Cde Amos Paulos was the SWAPO comrade in charge of our operation in Okongo and he sent other SWAPO comrades to travel with us eac day. We left early each morning for Eenana, stopping at small villages along the way. The roads are very poor in this area and there is no public transport. So we knew that our task was an important one.

The drive from Okongo to Eenana takes four and a half hours and we made this journey several times each day, taking many voters to the polling station at Okongo and the mobile polling station in Omunu. Like Comrade Justin, we knew that SWAPO’s victory in this area would be total.

But even though almost everyone in the area was a SWAPO supporter, this did not stop SWAPO’s enemies from trying to cause trouble. The small group of DTA supporters in Okongo were always trying to provoke us. They would always come and harass SWAPO members, trying to get them to fight. But the SWAPO comrades were very disciplined and refused to react.

Every day there was a SWAPOL helicopter flying low over the SWAPO office, trying to threaten us. And a plane flew over regularly dropping pamphlets from the sky like rain. These pamphlets were telling lies about SWAPO.

One of them said that after the election Sam Nujoma was going to give R6000 and a new house to everyone in his home town. Another pamphlet pretended to come from SWAPO itself, calling on supporters to vote on only two days instead of all seven days. SWAPO’s enemies were full of these kind of tricks. But we knew that in the end the people would not be fooled by their trickery. They had stood by SWAPO for years and they were not about to be fooled by a few bits of paper.


At the end of the week, when the voting was over, we packed up and said farewell to the SWAPO comrades and drove back to Oshakati where we rejoined our comrades from South Africa.

Everyone had many stories to tell, much like the ones we have told. We heard for example, that the comrades who went to Katimo Mulilo in Caprivi had driven over spikes in the road which had been put there to stop them reaching their destination.

We heard from comrades who had stayed in the Midlands how rich farm­owners had tried to stop their workers from voting by threatening them with dismissal or even with beatings.

We heard how mine workers on the copper mines in Tsumeb had been told by the bosses that they could not leave the compound to go and vote and how they had ignored the bosses threats and had gone to vote for SWAPO.
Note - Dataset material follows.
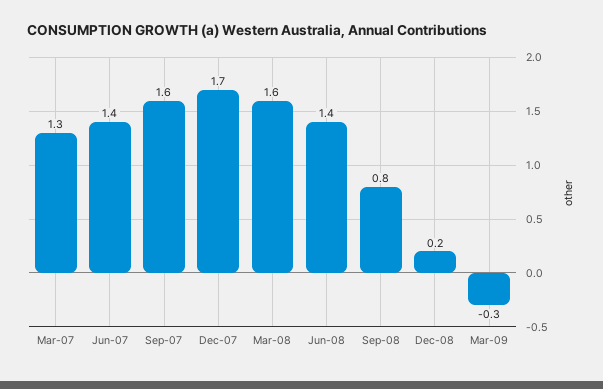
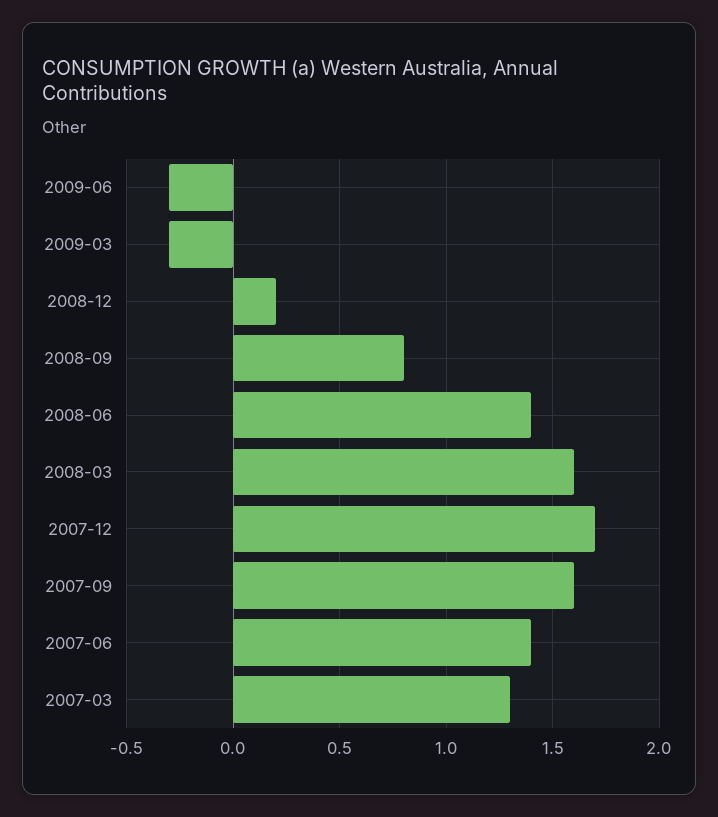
2009-06: none -> -0.3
We all knew that this election had not been truly free and fair, but that SWAPO members at least had at all times behaved with discipline and patience. We also knew that SWAPO would win, despite all the dirty tricks.


Our spirits were high as we drove across the South African border on our way back to Johannesburg. We felt happy and proud to have helped SWAPO at this historic time.

But it was not long before we were brought down to earth. Soon after we entered into South Africa, we hit a roadblock. Our boys in blue – ­wearing DTA caps – were waiting to give us their own special kind of “welcome home”!

And so we were reminded that, for us in South Africa, there is still a long way to go before we are to win our freedom. But that day will surely come and it is for that day we must begin to prepare.

We must build on our many years of struggle -and we must learn from the struggles of others. There is, for example, a lesson to be learnt from the final result of the election in Namibia.

While it is true that SWAPO got the majority of votes – it won 41 out of the 72 seats for the Constituent Assembly – it did not get enough votes to be able to implement its own constitution for an independent Namibia. It was denied this opportunity mainly by the South African supported DTA which won 20 seats.

The lesson is clear. If we, like the people of Namibia, will one day have to go the path of the ballot box to get our freedom, it is important for us to continually organise our people. We must draw all freedom-loving people into the progressive camp, so when the time comes, they will know who to vote for. It is only in this way that our victory will be total and complete!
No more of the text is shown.